Condition Intervention Phase
HIV Infections
Cytomegalovirus Retinitis
Drug: Foscarnet
Drug: Ganciclovir
Phase 3

Study Type: Interventional
Study Design: Allocation: Randomized
Primary Purpose: Treatment

Resource links provided by NLM:

Further study details as provided by National Eye Institute (NEI):

Study Start Date: March 1990
Study Completion Date: October 1991
Detailed Description:

CMV retinitis is the most common intraocular infection in patients with AIDS and is estimated to affect 35 to 40 percent of patients with AIDS. Untreated CMV retinitis is a progressive disorder, the end result of which is total retinal destruction and blindness. The first two drugs approved by the United States Food and Drug Administration (FDA) for the treatment of CMV retinitis were ganciclovir (Cytovene) and foscarnet (Foscavir). At the time of this trial, both ganciclovir and foscarnet were available only as intravenous formulations. Both drugs were given in a similar two-step fashion: an initial 2-week course of high-dose therapy (induction) to control the infection followed by long-term lower dose therapy to prevent relapse (maintenance). The FGCRT compared foscarnet and ganciclovir as initial therapy for CMV retinitis.

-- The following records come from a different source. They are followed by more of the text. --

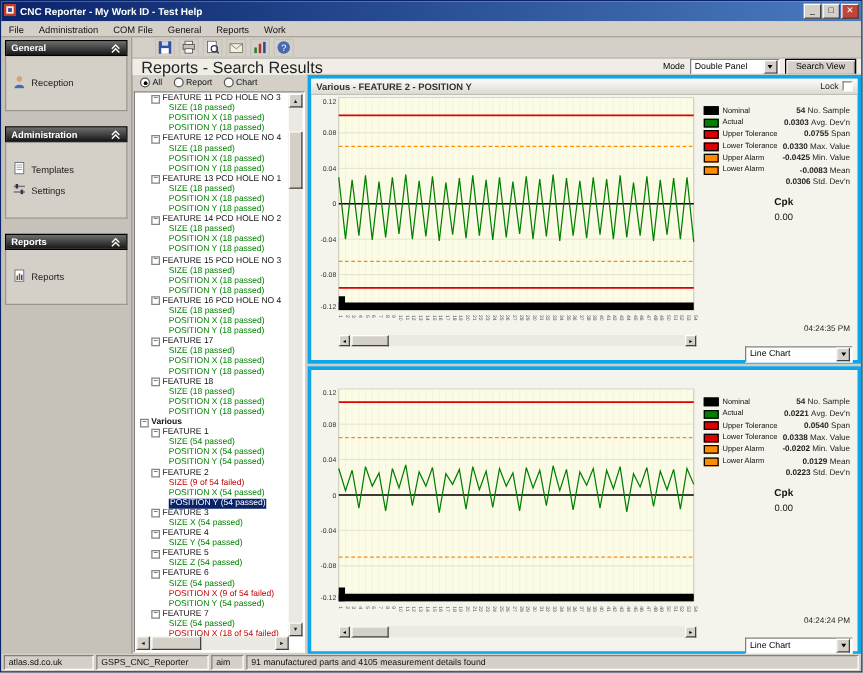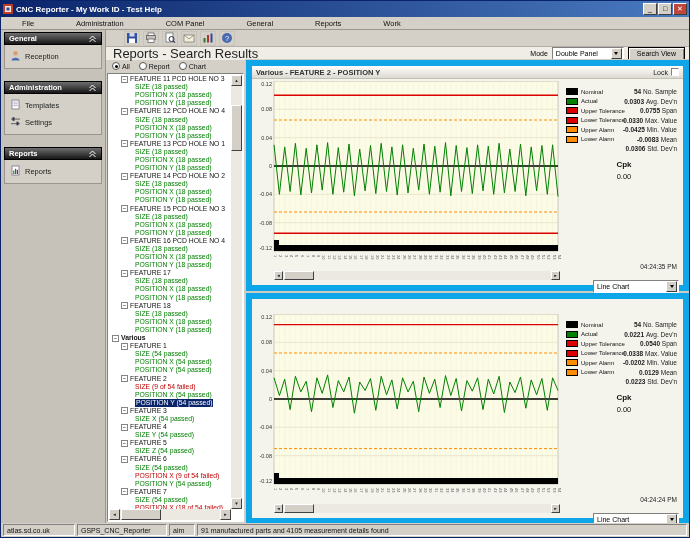--- a/index.html
+++ b/index.html
@@ -12,7 +12,7 @@
 .win-btn.close{background:#c0453a;color:#fff}
 
 .menubar{position:absolute;left:0;top:16px;right:0;height:13px;background:#d4d0c8;border-bottom:1px solid #9a968e;display:flex;align-items:center;font-size:7.5px;color:#111}
-.menu-item{padding:1px 21px}
+.menu-item{padding:1px 6px}
 
 .toolbar{position:absolute;left:105px;top:29px;right:0;height:17px;background:#d4d0c8;border-bottom:1px solid #b4b0a8;display:flex;align-items:center}
 .tb-icons{margin-left:18px;display:flex;gap:3px;align-items:center}

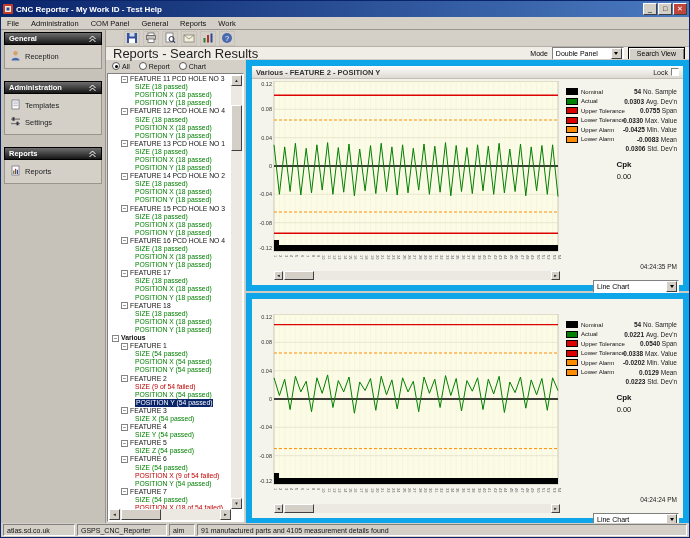--- a/index.html
+++ b/index.html
@@ -102,7 +102,7 @@
   <div class="menubar" id="menubar">
       <span class="menu-item">File</span>
       <span class="menu-item">Administration</span>
-      <span class="menu-item">COM Panel</span>
+      <span class="menu-item">COM File</span>
       <span class="menu-item">General</span>
       <span class="menu-item">Reports</span>
       <span class="menu-item">Work</span>

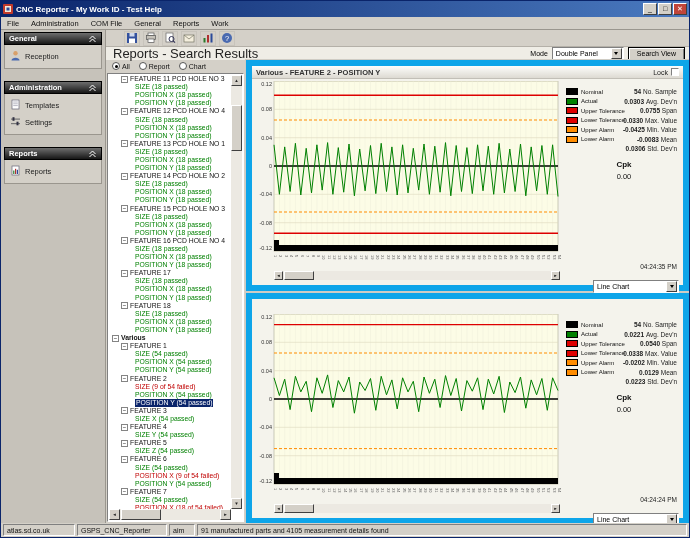--- a/index.html
+++ b/index.html
@@ -22,7 +22,7 @@
 .group{margin-bottom:12px}
 .group-header{height:13px;background:linear-gradient(#6e6e6e,#161616);color:#fff;font-size:7.5px;font-weight:bold;display:flex;align-items:center;padding:0 4px;border:1px solid #000}
 .group-header .chev{margin-left:auto;display:flex}
-.group-body{background:#d4d0c8;border:1px solid #9a968e;border-top:none;padding:3px 2px}
+.group-body{background:#d4d0c8;border:1px solid #9a968e;border-top:none;padding:13px 2px}
 .side-item{display:flex;align-items:center;gap:4px;font-size:7.5px;padding:2px 3px;color:#222}
 
 .content-header{position:absolute;left:105px;top:46px;right:0;height:13px;background:#efede6;display:flex;align-items:center}

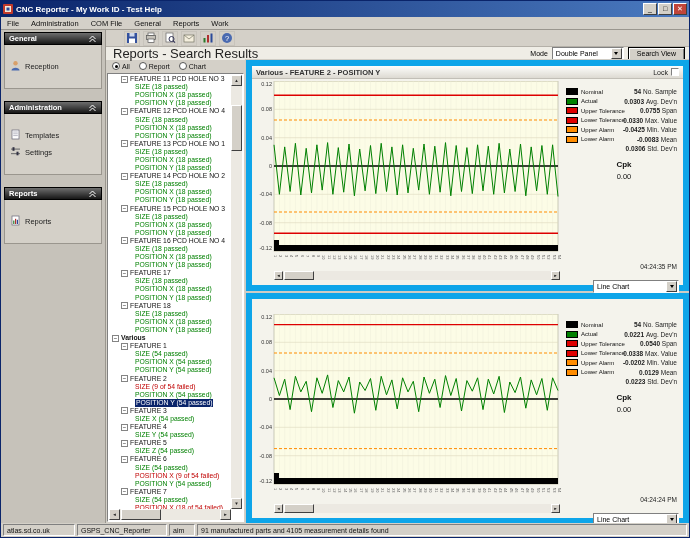--- a/index.html
+++ b/index.html
@@ -54,7 +54,7 @@
 .sc-thumb{position:absolute;background:#d4d0c8;border:1px solid;border-color:#fff #404040 #404040 #fff}
 
 .charts-bg{position:absolute;left:244px;top:58px;right:0;bottom:14px;background:#cfccc4}
-.chart-panel{position:absolute;left:245px;width:443px;height:231px;background:#f4f3ec;border:6px solid #0ea5e9}
+.chart-panel{position:absolute;left:245px;width:443px;height:231px;background:#f4f3ec;border:3px solid #0ea5e9}
 .panel-header{position:absolute;left:0;top:0;right:0;height:13px;background:linear-gradient(#fdfdfb,#dddad2);border-bottom:1px solid #c2bfb7;display:flex;align-items:center}
 .panel-title{font-size:7.5px;font-weight:bold;color:#333;margin-left:4px;flex:1}
 .lock-wrap{display:flex;align-items:center;gap:3px;margin-right:4px;font-size:7px;color:#222}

The FGCRT was a multicenter, randomized, controlled clinical trial comparing foscarnet and ganciclovir as initial therapy for CMV retinitis. Patients with previously untreated CMV retinitis were randomized to therapy with either intravenous ganciclovir or intravenous foscarnet. The outcome measures of this trial were survival, retinitis progression, loss of visual function (visual acuity and visual field), and morbidity.


Ages Eligible for Study:   13 Years and older
Genders Eligible for Study:   Both

Males and females eligible for the FGCRT must have been 13 years or older and have had AIDS (CDC definition) or laboratory confirmation of HIV infection and CMV retinitis. They could not have received previous treatment with an anti-CMV drug for their CMV retinitis. Furthermore, they must have had an absolute neutrophil count (ANC) greater than or equal to 1,000 cells/mL and a serum creatinine less than or equal to 2.0 mg/dL in order to tolerate either drug.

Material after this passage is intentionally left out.